登录查看更多内容

Deep Dive into Robotics Learning Architectures

Kai Xin Thia

Head of AI & Analytics, Group Tech Office, ST Engineering

发布日期: 2025年3月19日

This week, we explore the latest advances from Figure’s Helix, NVIDIA’s Isaac GR00T N1, and Google's Gemini Robotics. They represent a strategic evolution in robotics architectures, fundamentally reshaping what robots can do and how quickly they adapt to real-world environments. These architectures share a powerful commonality: they employ dual-system frameworks inspired by human cognitive processing—one component (Vision Language Model - VLM) handling high-level reasoning and understanding, and another (Vision Language Action - VLA / Diffusion Transformer Model) managing swift, precise, physical actions.

Figure's Helix integrates this fully onboard with high-frequency neural controllers, ensuring real-time dexterity.
NVIDIA's GR00T N1 leverages diffusion-based action generation alongside flexible reasoning, enabling seamless generalization across different robots and contexts.
Google's Gemini Robotics balances cloud-powered embodied reasoning with responsive onboard execution.

This transformative approach enables highly flexible, dexterous, and rapidly adaptable robots.
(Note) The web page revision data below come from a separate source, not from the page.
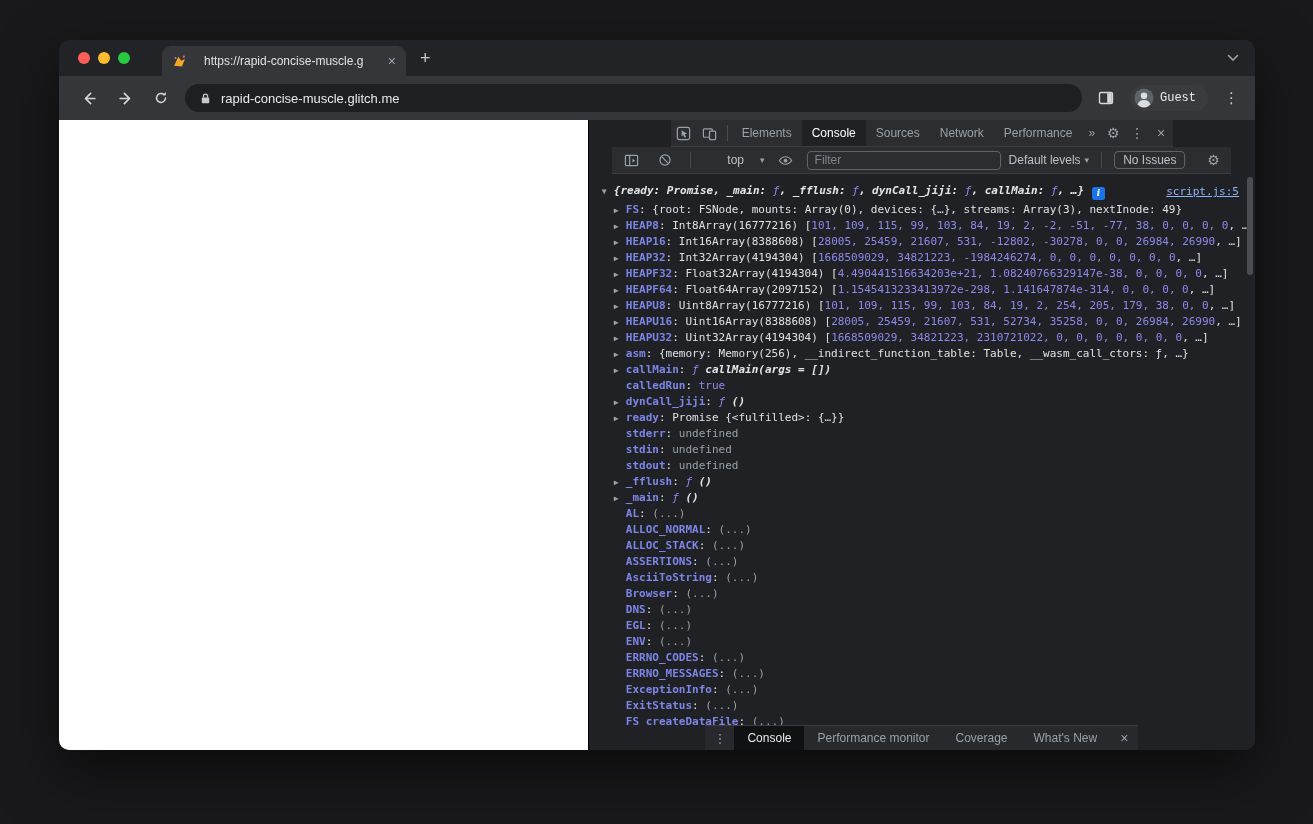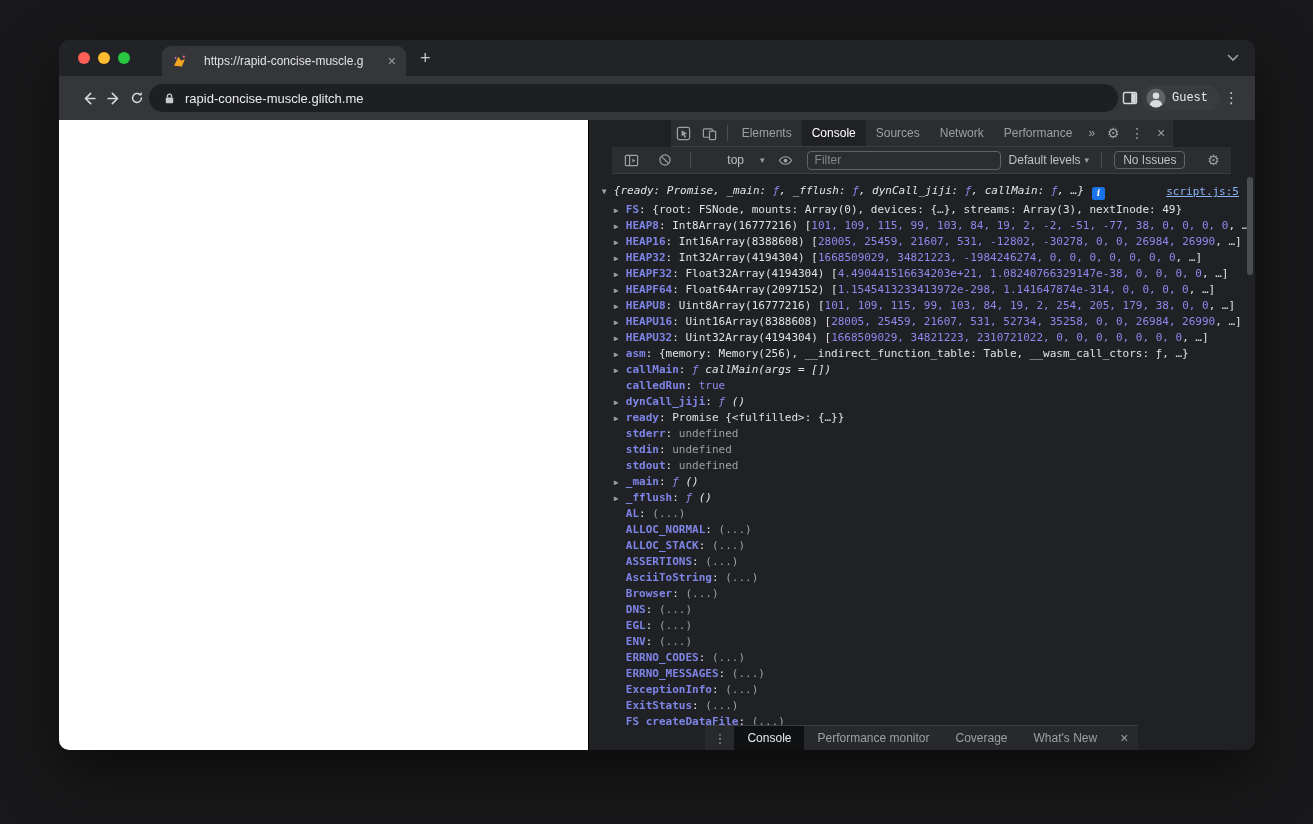--- a/index.html
+++ b/index.html
@@ -20,21 +20,21 @@
          border-radius:9px 9px 0 0; display:flex; align-items:center; padding:0 8px 0 10px; gap:17px; }
   .favicon { width:15px; height:15px; flex:0 0 auto; display:flex; }
   .tab-title { flex:1; font-size:12px; color:#dfe1e5; white-space:nowrap; overflow:hidden; }
   .tab-close { color:#9aa0a6; font-size:14px; line-height:14px; padding:0 2px; cursor:default; }
   .newtab { color:#c7cacd; font-size:18px; line-height:18px; margin-left:14px; }
   .tabstrip .flexspacer { flex:1; }
   .tabsearch { margin-right:16px; display:flex; align-items:center; }
 
   
   .toolbar { height:44px; background:#35363a; display:flex; align-items:center;
-             padding:0 12px 0 18px; }
+             padding:0 12px 0 18px; gap:12px; }
   .navbtn { width:24px; height:24px; display:flex; align-items:center; justify-content:center; }
   .omnibox { flex:1; height:28px; background:#1e1f22; border-radius:14px; display:flex;
              align-items:center; padding:0 14px; gap:9px; }
   .url { font-size:13px; color:#e8eaed; }
   .guest { display:flex; align-items:center; gap:6px; background:#3a3b3f; border-radius:14px;
            padding:3px 12px 3px 4px; }
   .guest-label { font-size:12px; color:#e8eaed;font-family:Liberation Mono, monospace; }
   .kebab { color:#c7cacd; font-size:15px; padding:0 4px; }
 
   
@@ -73,21 +73,21 @@
                font-family:"DejaVu Sans Mono",monospace; font-size:11px; line-height:16px;
                color:#e8eaed; }
   .crow { height:16px; line-height:16px; white-space:pre; padding-left:13px; overflow:hidden; }
   .crow.first { height:19px; position:relative; }
   .crow.ind { padding-left:25px; }
   .twisty { display:inline-block; width:12px; font-size:8px; color:#9aa0a6; }
   .s-key { color:#7d85e6; font-weight:bold; }
   .s-wh  { color:#dfe1e5; }
   .s-num { color:#9287ee; }
   .s-fn  { color:#9287ee; font-style:italic; }
-  .s-it  { color:#e3e5e8; font-style:italic; }
+  .s-it  { color:#e3e5e8; font-style:italic;font-weight:bold; }
   .s-gy  { color:#9aa0a6; }
   .info-badge { display:inline-block; width:13px; height:13px; background:#1a73e8; color:#fff;
                 border-radius:2.5px; font-size:9px; line-height:13px; text-align:center;
                 font-weight:bold; font-style:italic; margin-left:8px; vertical-align:-2px;
                 font-family:"DejaVu Serif",serif; }
   .src-link { position:absolute; right:16px; top:1px; color:#8ab4f8; text-decoration:underline; }
 
   
   .dt-scroll { position:absolute; top:55px; bottom:25px; right:0; width:10px; }
   .dt-scroll .thumb { position:absolute; top:2px; left:2px; width:6px; height:98px;
@@ -262,22 +262,22 @@
           <div class="crow ind"><span class="twisty">▶</span><span class="s-key">HEAPU16</span><span class="s-wh">: Uint16Array(8388608) [</span><span class="s-num">28005, 25459, 21607, 531, 52734, 35258, 0, 0, 26984, 26990</span><span class="s-wh">, …]</span></div>
           <div class="crow ind"><span class="twisty">▶</span><span class="s-key">HEAPU32</span><span class="s-wh">: Uint32Array(4194304) [</span><span class="s-num">1668509029, 34821223, 2310721022, 0, 0, 0, 0, 0, 0, 0</span><span class="s-wh">, …]</span></div>
           <div class="crow ind"><span class="twisty">▶</span><span class="s-key">asm</span><span class="s-wh">: {memory: Memory(256), __indirect_function_table: Table, __wasm_call_ctors: ƒ, …}</span></div>
           <div class="crow ind"><span class="twisty">▶</span><span class="s-key">callMain</span><span class="s-wh">: </span><span class="s-fn">ƒ </span><span class="s-it">callMain(args = [])</span></div>
           <div class="crow ind"><span class="twisty"></span><span class="s-key">calledRun</span><span class="s-wh">: </span><span class="s-num">true</span></div>
           <div class="crow ind"><span class="twisty">▶</span><span class="s-key">dynCall_jiji</span><span class="s-wh">: </span><span class="s-fn">ƒ </span><span class="s-it">()</span></div>
           <div class="crow ind"><span class="twisty">▶</span><span class="s-key">ready</span><span class="s-wh">: Promise {&lt;fulfilled&gt;: {…}}</span></div>
           <div class="crow ind"><span class="twisty"></span><span class="s-key">stderr</span><span class="s-wh">: </span><span class="s-gy">undefined</span></div>
           <div class="crow ind"><span class="twisty"></span><span class="s-key">stdin</span><span class="s-wh">: </span><span class="s-gy">undefined</span></div>
           <div class="crow ind"><span class="twisty"></span><span class="s-key">stdout</span><span class="s-wh">: </span><span class="s-gy">undefined</span></div>
+          <div class="crow ind"><span class="twisty">▶</span><span class="s-key">_fflush</span><span class="s-wh">: </span><span class="s-fn">ƒ </span><span class="s-it">()</span></div>
           <div class="crow ind"><span class="twisty">▶</span><span class="s-key">_main</span><span class="s-wh">: </span><span class="s-fn">ƒ </span><span class="s-it">()</span></div>
-          <div class="crow ind"><span class="twisty">▶</span><span class="s-key">_fflush</span><span class="s-wh">: </span><span class="s-fn">ƒ </span><span class="s-it">()</span></div>
           <div class="crow ind"><span class="twisty"></span><span class="s-key">AL</span><span class="s-wh">: </span><span class="s-gy">(...)</span></div>
           <div class="crow ind"><span class="twisty"></span><span class="s-key">ALLOC_NORMAL</span><span class="s-wh">: </span><span class="s-gy">(...)</span></div>
           <div class="crow ind"><span class="twisty"></span><span class="s-key">ALLOC_STACK</span><span class="s-wh">: </span><span class="s-gy">(...)</span></div>
           <div class="crow ind"><span class="twisty"></span><span class="s-key">ASSERTIONS</span><span class="s-wh">: </span><span class="s-gy">(...)</span></div>
           <div class="crow ind"><span class="twisty"></span><span class="s-key">AsciiToString</span><span class="s-wh">: </span><span class="s-gy">(...)</span></div>
           <div class="crow ind"><span class="twisty"></span><span class="s-key">Browser</span><span class="s-wh">: </span><span class="s-gy">(...)</span></div>
           <div class="crow ind"><span class="twisty"></span><span class="s-key">DNS</span><span class="s-wh">: </span><span class="s-gy">(...)</span></div>
           <div class="crow ind"><span class="twisty"></span><span class="s-key">EGL</span><span class="s-wh">: </span><span class="s-gy">(...)</span></div>
           <div class="crow ind"><span class="twisty"></span><span class="s-key">ENV</span><span class="s-wh">: </span><span class="s-gy">(...)</span></div>
           <div class="crow ind"><span class="twisty"></span><span class="s-key">ERRNO_CODES</span><span class="s-wh">: </span><span class="s-gy">(...)</span></div>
Special Thanks to William Teo for help with the research.

What Matters

Summary of Key Capabilities Across the Three Architectures

Cognitive-Physical Division

All three models effectively separate cognitive processes into higher-level reasoning (System 2) and real-time action execution (System 1), mirroring human cognition but differ in deployment strategies (cloud vs. onboard).

Deployment Trade-offs

Helix prioritizes onboard integration, minimizing external latency but facing computational constraints.
GR00T N1 emphasizes modularity and flexibility across multiple robot embodiments but can face latency if System 2 runs remotely.
Gemini Robotics optimizes the balance between computational complexity and latency by hosting sophisticated reasoning in the cloud and responsive control locally.

Adaptability and Generalization:

All systems emphasize adaptability, but Gemini Robotics and GR00T N1 explicitly leverage extensive datasets for robust generalization, while Helix emphasizes continuous onboard adaptive control and immediate generalization.

Practical Considerations:

Helix excels in fully autonomous deployments due to onboard processing.
GR00T N1 is ideal for varied robots and scenarios demanding flexible post-training customization.
Gemini Robotics strikes a strong balance for enterprise and commercial deployments requiring sophisticated reasoning and precise, real-time physical execution.

Figure’s Helix Architecture: "System 1 / System 2" Paradigm

Figure's Helix explicitly leverages a cognitive architecture inspired by human cognition, clearly dividing tasks between two complementary subsystems:

System 2 (Slow, deliberative reasoning):

Function: Performs high-level visual and linguistic processing, interpreting complex scenes and generating semantic representations.
Architecture: Built on large multimodal models; operates at approximately 7-9 Hz.
Role: Determines task plans, object identification, and broad-scene contextual understanding.
Technical Implementation: Vision-Language backbone running neural networks optimized for generalization rather than speed, emphasizing interpretability and flexibility.

System 1 (Fast, reactive actions):

Function: Executes real-time physical control based on semantic instructions from System 2.
Frequency: Operates at around 200 Hz, allowing highly responsive, continuous motion.
Technical Approach: Utilizes a lightweight and efficient visuomotor control policy to transform semantic-level outputs from System 2 into fluid robot motions.

Strengths:

Human-like decision-making structure separates slow cognitive tasks from fast reactive execution.
Enables simultaneous high-level reasoning and real-time control, improving adaptability to dynamic environments.

Weaknesses/Limitations:

Potential bottlenecks in communication or integration latency between two separate cognitive layers.
Onboard computational complexity may limit deployment scenarios without optimization.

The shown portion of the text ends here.